WHAT YOU ARE ASKED TO DO >> Below are some records. Write out the line that contains "text: 样品来源 ->" and all lines after it, exactly, but not the pictures.

Web interface edit records

_ _ _

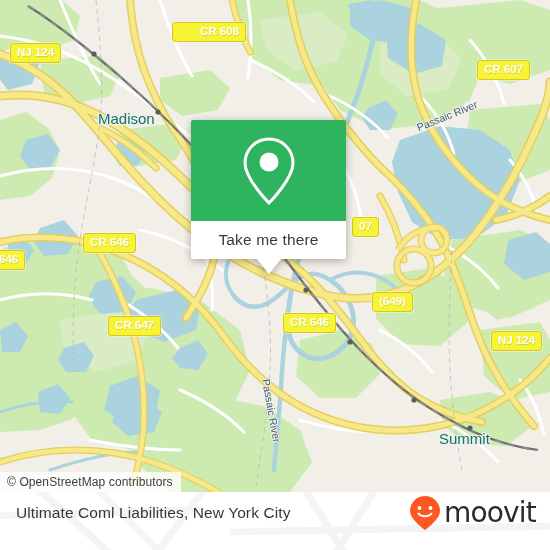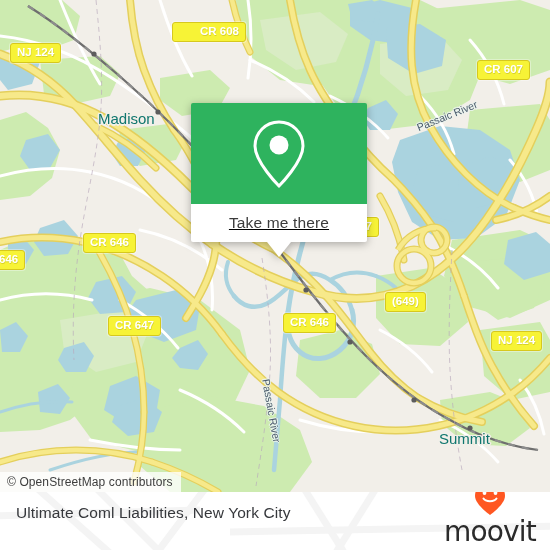"Take me there" #callout { text-decoration: underline -> none; top: 103px -> 120px; width: 176px -> 155px }
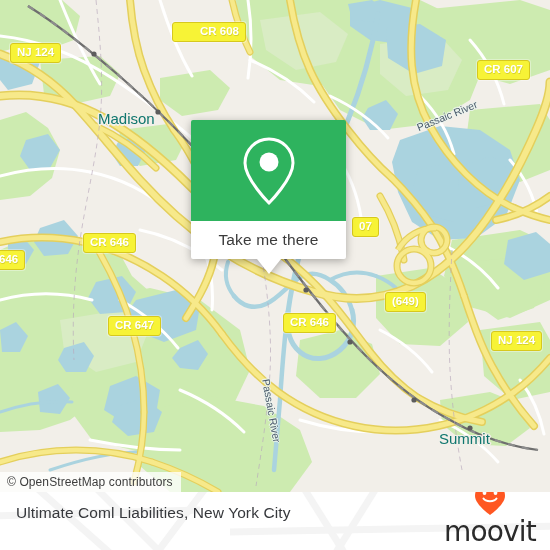"(649)" div.shield { left: 385px -> 372px }
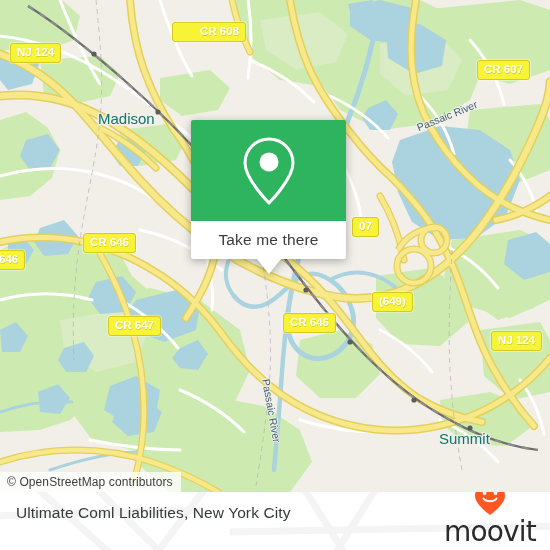"moovit" #brand { flex-direction: column -> none }
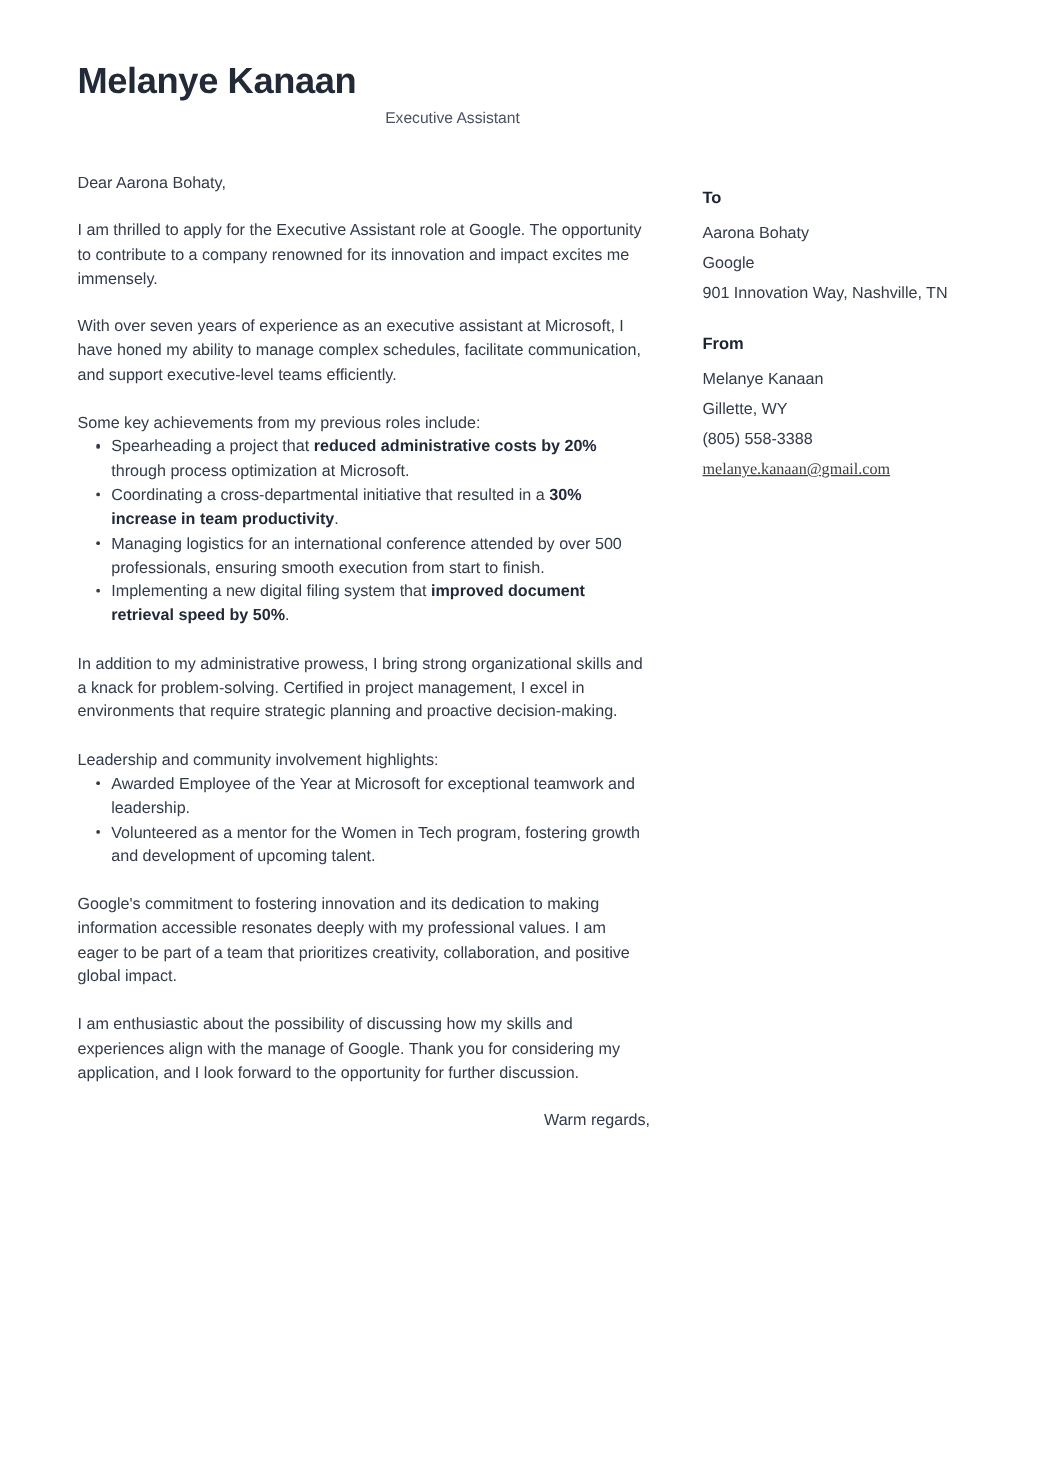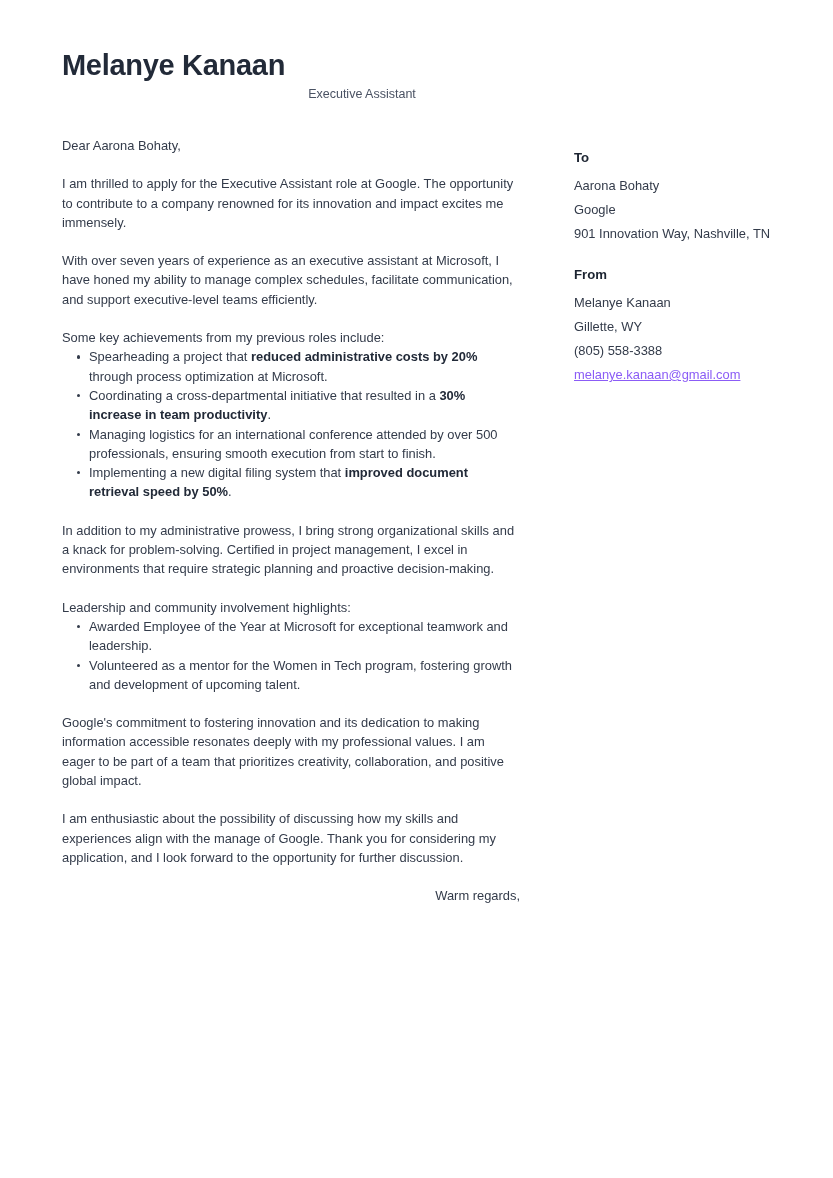"To" .side-col { left: 574px -> 562px }
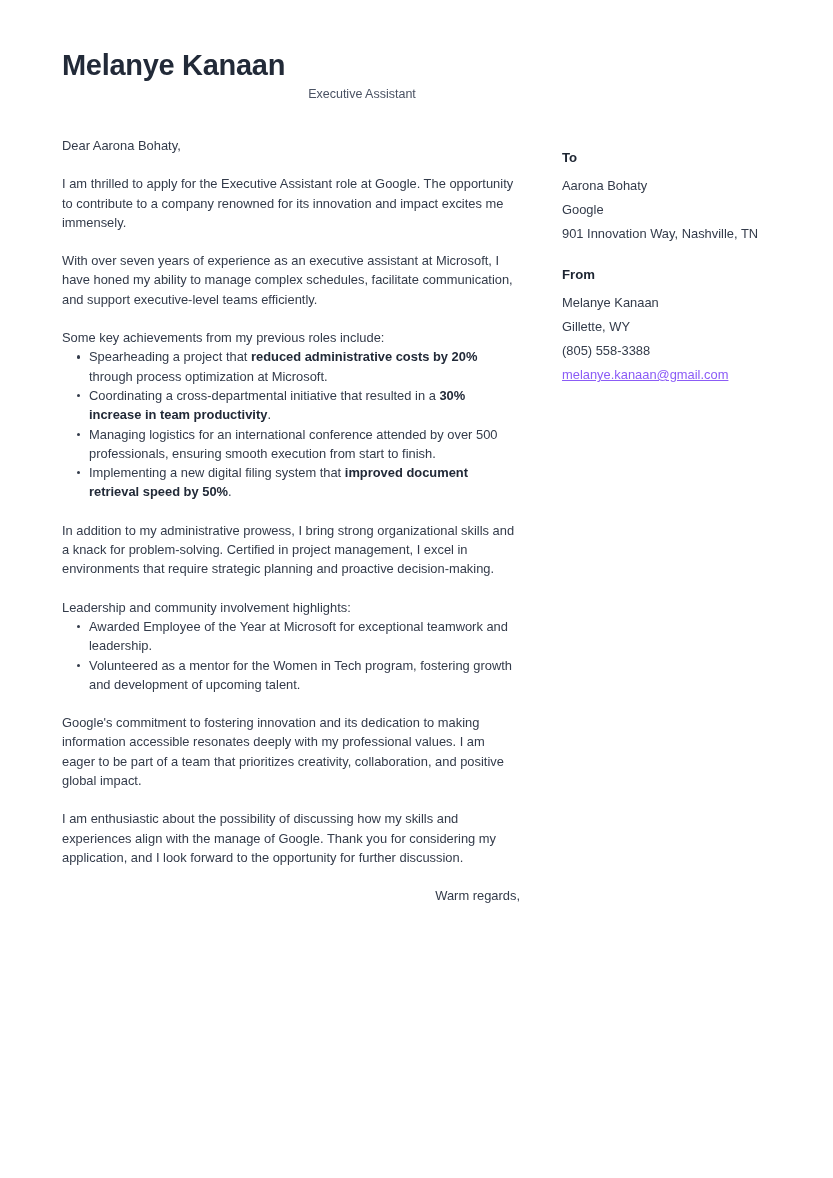"melanye.kanaan@gmail.com" .email-link { color: #8b5cf6 -> #404040; font-family: none -> Liberation Serif, serif }
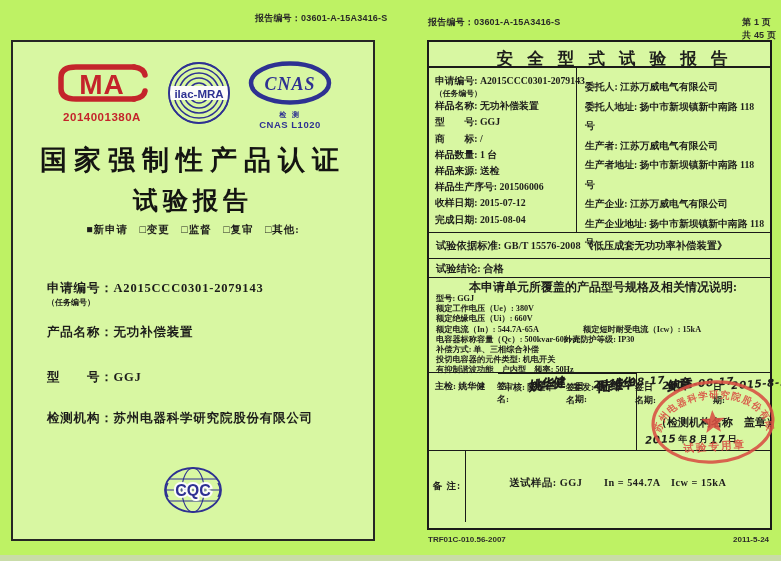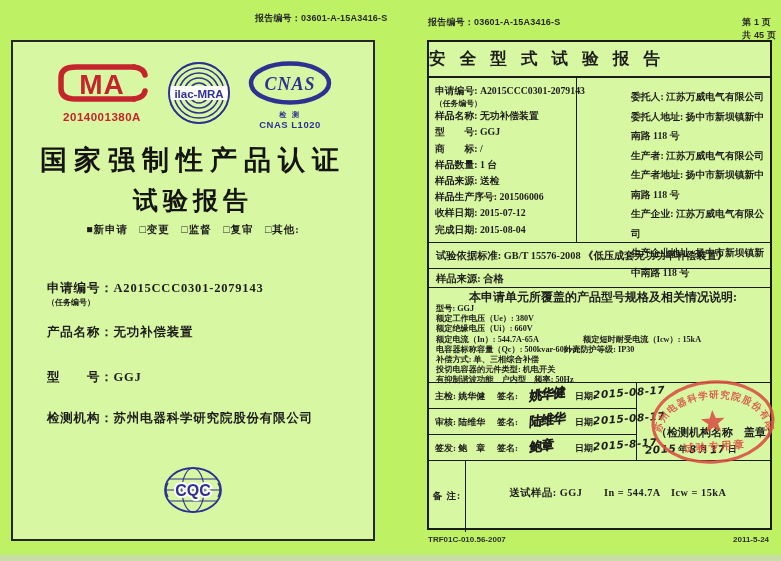"安 全 型 式 试" .r-title { height: 34px -> 24px; padding-left: none -> 30px; text-align: none -> center }
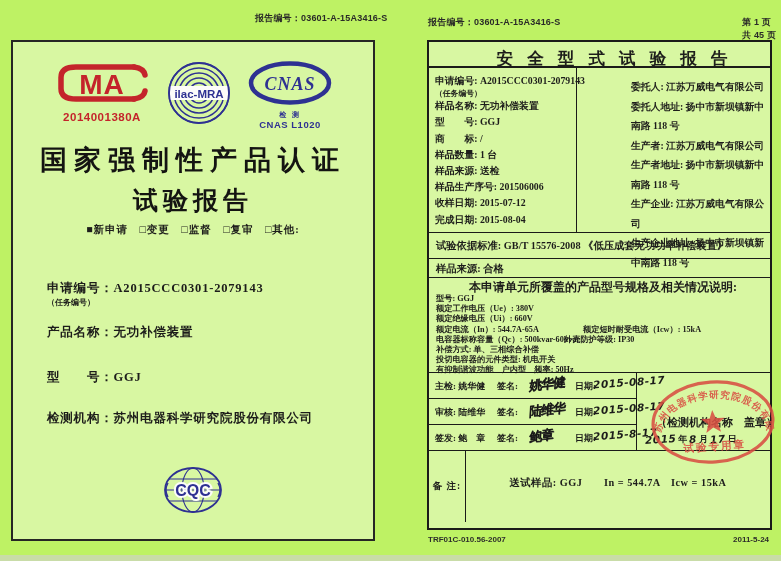"委托人: 江苏万威电气有限公司" .r-info-right div { margin-left: 46px -> none }
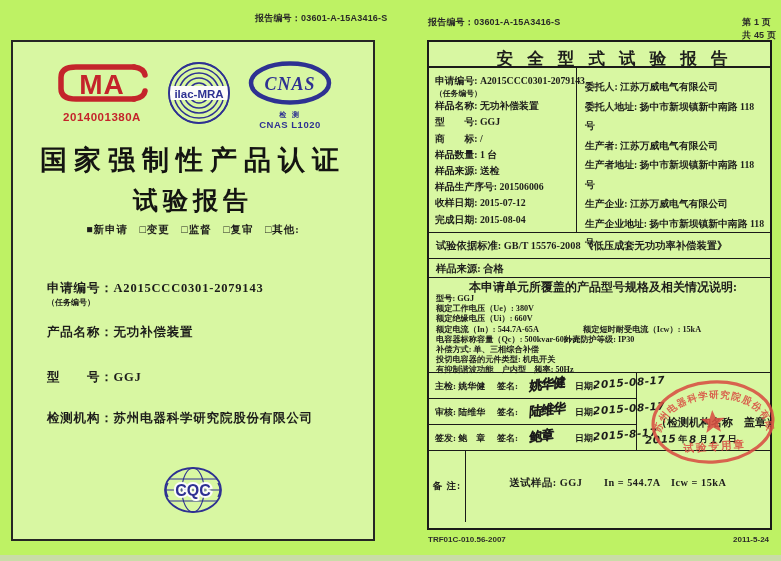"样品来源: 合格" div.r-row { text: 样品来源 -> 试验结论 }
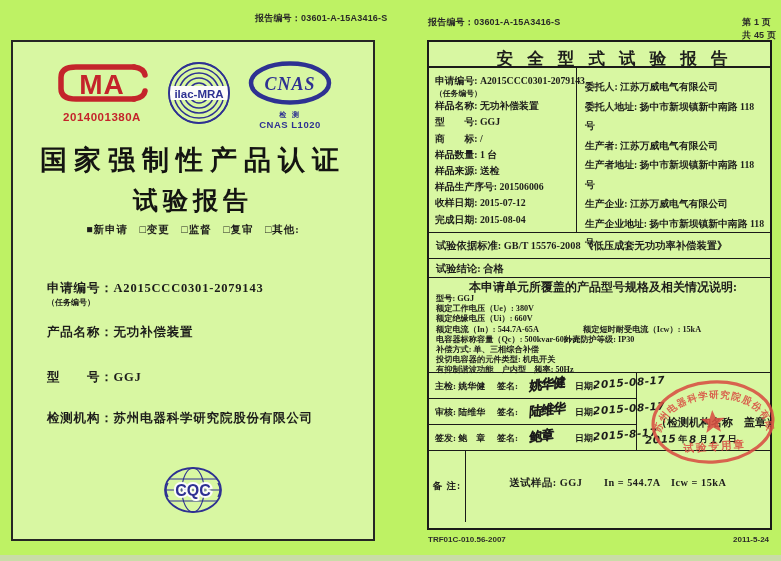"主检: 姚华健" .sign-left { flex-direction: column -> row }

_ _ _

RESULT OF THE TASK >>
"样品来源: 合格" div.r-row { text: 样品来源 -> 试验结论 }
"主检: 姚华健" .sign-left { flex-direction: column -> row }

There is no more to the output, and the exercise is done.